To achieve this, we need to make a further change. The reason is that the EndXXX call is made in the context of a thread that is running due to the fact that an asynchronous call has completed. We do not control that thread. Rather than bothering it with an exception, we need to transfer the exception into the context of whichever thread is executing our function.

To achieve this, first we have to catch the exception. The user’s callback is executed in the inner lambda in Pair, so that’s where we need a try/catch block:

public static Activity Pair(Action<AsyncCallback> begin, AsyncCallback end)
{
    return asyncEnum => // action accepts an AsyncEnumerator 
    {
        begin(result => // callback accepts a result
        {
            try
            {
                end(result); // pass on to the user's handler
            }
            catch (Exception e)
            {
                asyncEnum.Cancel(e);
            }
            asyncEnum.End()(result); // and to AsyncEnumerator
            asyncEnum.DequeueAsyncResult(); // we don't need this
        });
 
        return 1;
    };
}

Note that we make use of a handy feature of AsyncEnumerator where we stash the exception inside it by calling Cancel. We then continue as normal, calling on to AsyncEnumerator’s callback, which means that the iteration will resume. What does this mean?

It means that when iteration resumes, the first thing we need to check for the cancellation, retrieve the exception and throw it. Unfortunately, this means we need to mess up our nice simple Execute function. If you refer to where I defined it above, you’ll see that I originally used Select to do all the looping and yielding. But this doesn’t allow us to perform the exception check immediately after resuming from the yield return. We need to write out the equivalent of Select in “long hand” so we can insert the extra code:

public static void Execute(this AsyncEnumerator asyncEnum, 
                           IEnumerable<Activity> activities)
{
    asyncEnum.Execute(AdaptEnumerator(asyncEnum, activities));
}
 
private static IEnumerator<int> AdaptEnumerator(
       AsyncEnumerator asyncEnum, Enumerable<Activity> activities)
{
    foreach (Activity activity in activities)
    {
        yield return activity(asyncEnum);
 
        object x;
        if (asyncEnum.IsCanceled(out x) && (x is Exception))
            throw (Exception)x;
    }
}

The private AdaptEnumerator function serves as the equivalent of Select, except that it checks for an exception to throw immediately following resumption after the yield return. This means that after the asynchronous action completes with an error, no further code executes in the underlying function that yields the Activities.

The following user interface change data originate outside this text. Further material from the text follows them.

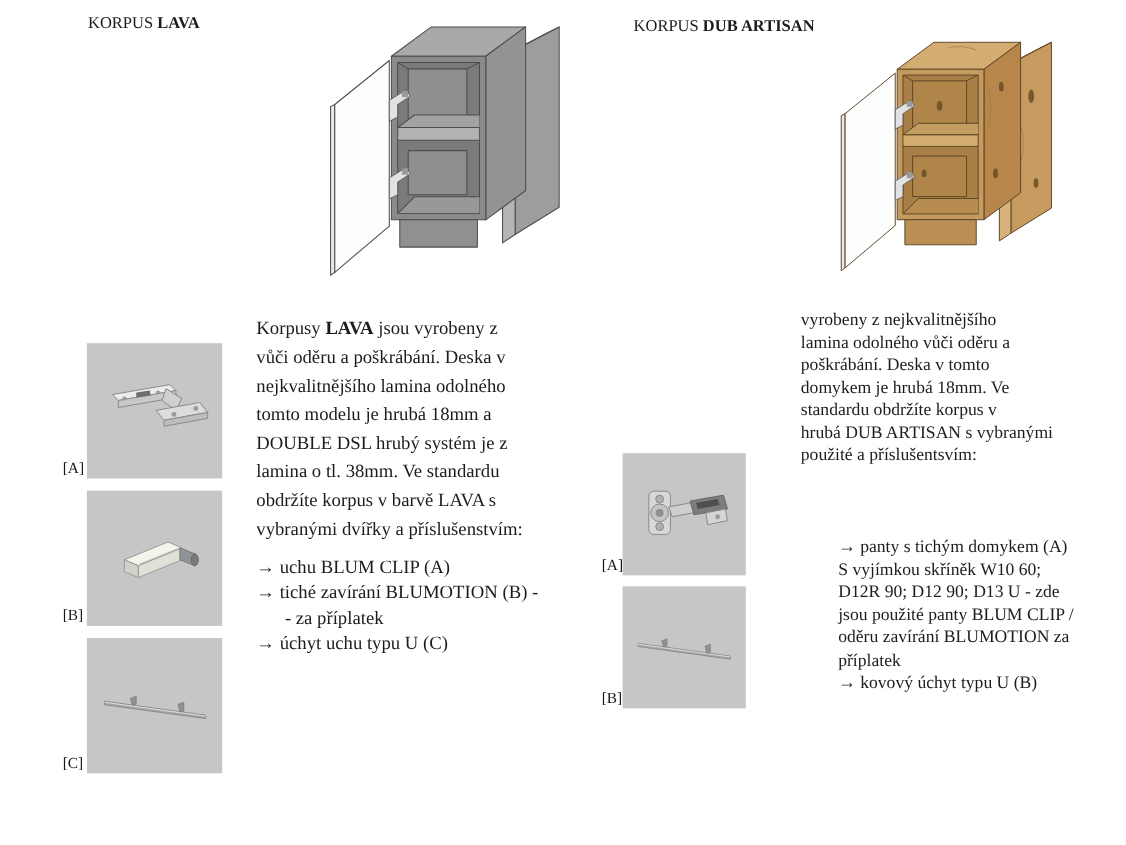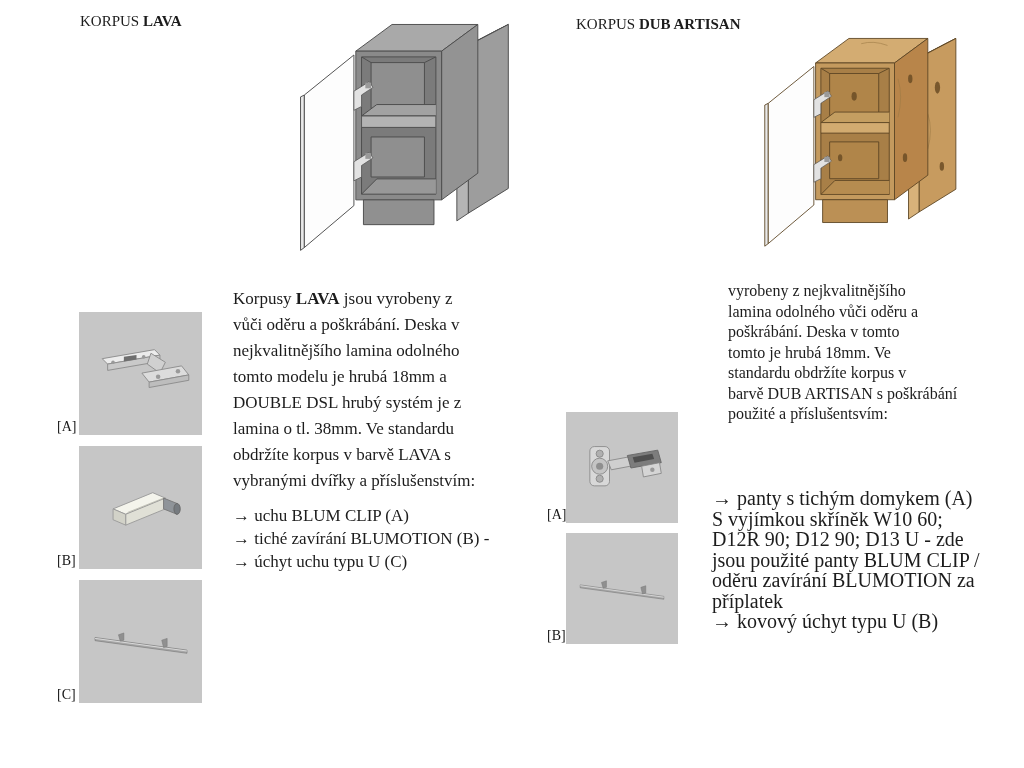--- a/index.html
+++ b/index.html
@@ -250,7 +250,7 @@
     <div class="pl">vyrobeny z nejkvalitnějšího</div>
     <div class="pl">lamina odolného vůči oděru a</div>
     <div class="pl">poškrábání. Deska v tomto</div>
-    <div class="pl">tomto je hrubá 18mm. Ve</div>
+    <div class="pl">domykem je hrubá 18mm. Ve</div>
     <div class="pl">standardu obdržíte korpus v</div>
     <div class="pl">barvě DUB ARTISAN s poškrábání</div>
     <div class="pl">použité a příslušentsvím:</div>

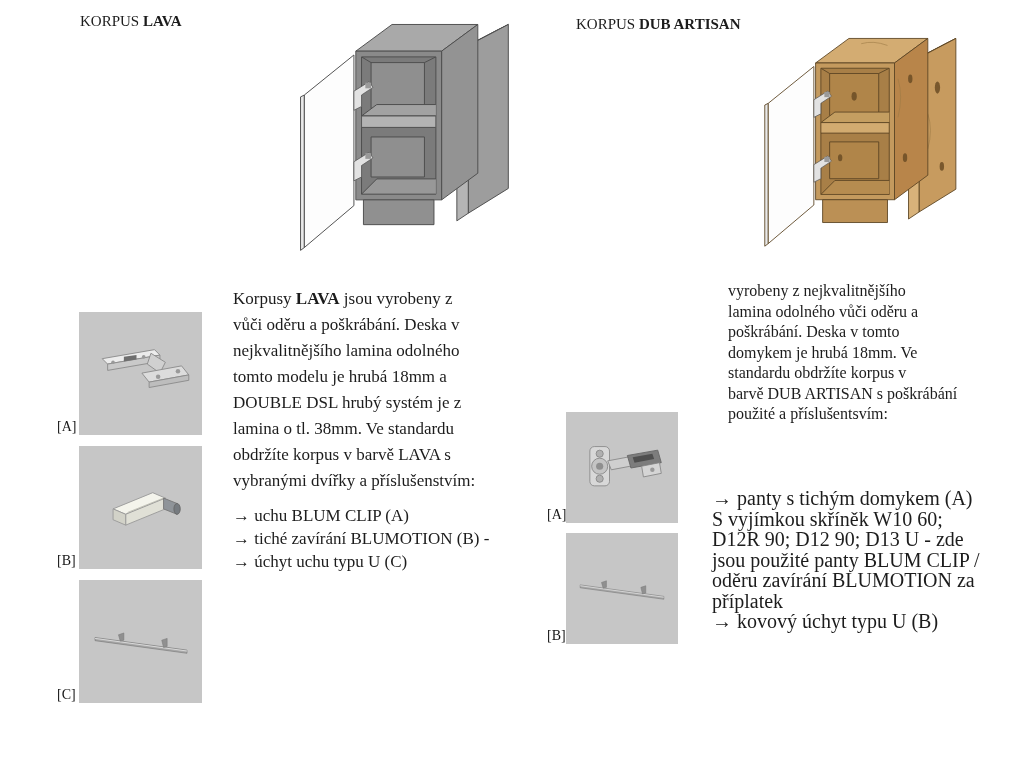--- a/index.html
+++ b/index.html
@@ -252,7 +252,7 @@
     <div class="pl">poškrábání. Deska v tomto</div>
     <div class="pl">domykem je hrubá 18mm. Ve</div>
     <div class="pl">standardu obdržíte korpus v</div>
-    <div class="pl">barvě DUB ARTISAN s poškrábání</div>
+    <div class="pl">hrubá DUB ARTISAN s vybranými</div>
     <div class="pl">použité a příslušentsvím:</div>
   </div>
 

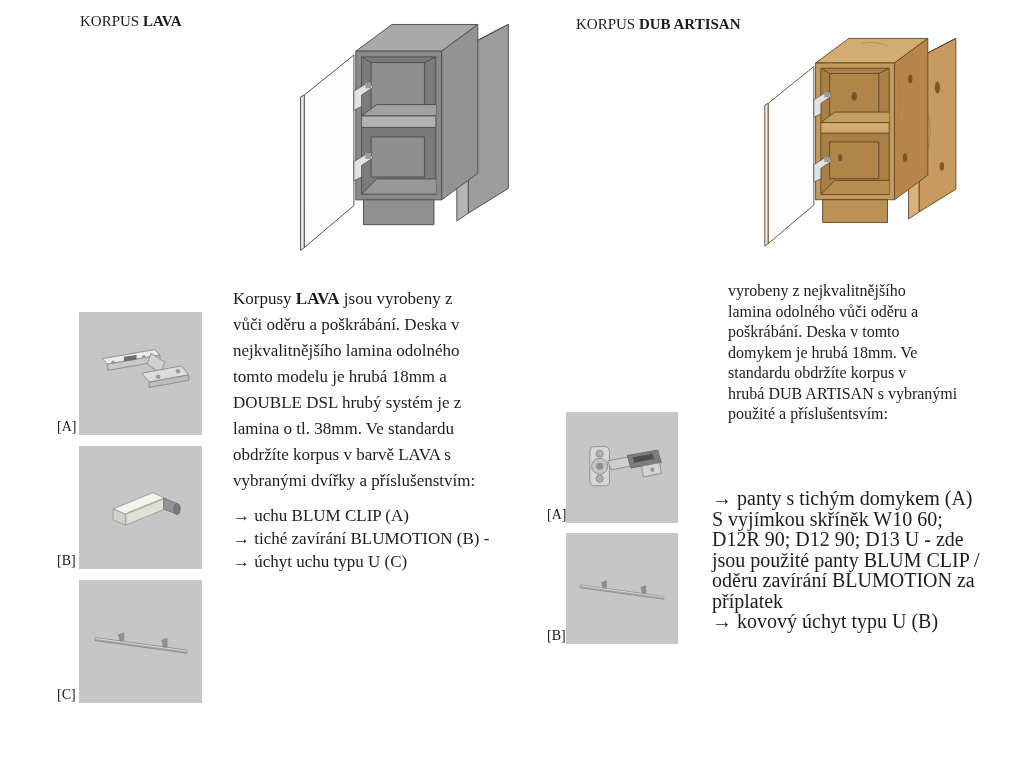--- a/index.html
+++ b/index.html
@@ -39,7 +39,7 @@
   .bullets{position:absolute}
   .bullets .bl{white-space:nowrap}
   .bullets.b-left{left:233px;top:504px;font-size:17px;line-height:23px}
-  .bullets.b-right{left:712px;top:488px;font-size:20px;line-height:20.5px}
+  .bullets.b-right{left:762px;top:488px;font-size:16px;line-height:20.5px}
   .bl.indent{padding-left:26px}
 
   svg .oln{stroke:#4d4d4d;stroke-width:1;stroke-linejoin:round}

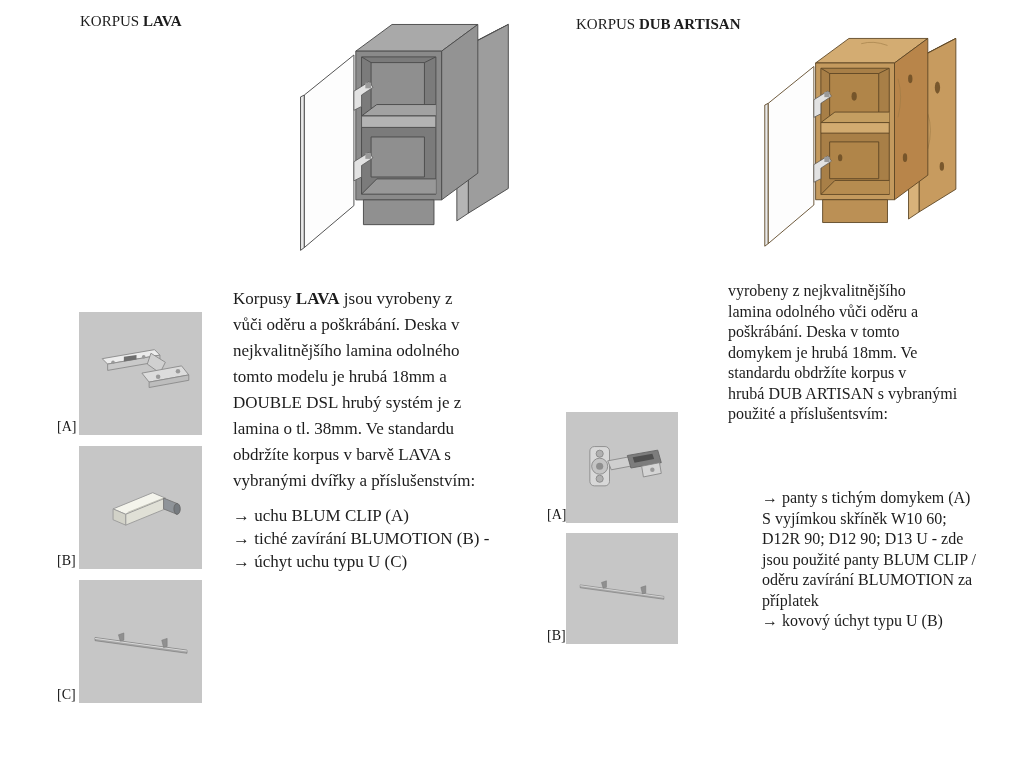--- a/index.html
+++ b/index.html
@@ -166,6 +166,7 @@
   <div class="bullets b-left">
     <div class="bl">→ uchu BLUM CLIP (A)</div>
     <div class="bl">→  tiché zavírání BLUMOTION (B) -</div>
+    <div class="bl indent">- za příplatek</div>
     <div class="bl">→ úchyt uchu typu U (C)</div>
   </div>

Like I say, I have only written this and done the above analysis on it, not really tested much. If you want to give it a try, be my guest:

http://www.earwicker.com/downloads/async.zip

Please let me know if you find any ridiculous bugs or design flaws, or even if it works. It’s just a source file containing all the functions (just 150 or so lines of code), so it could be added to any project already using AsyncEnumerator, or built into a separate class library.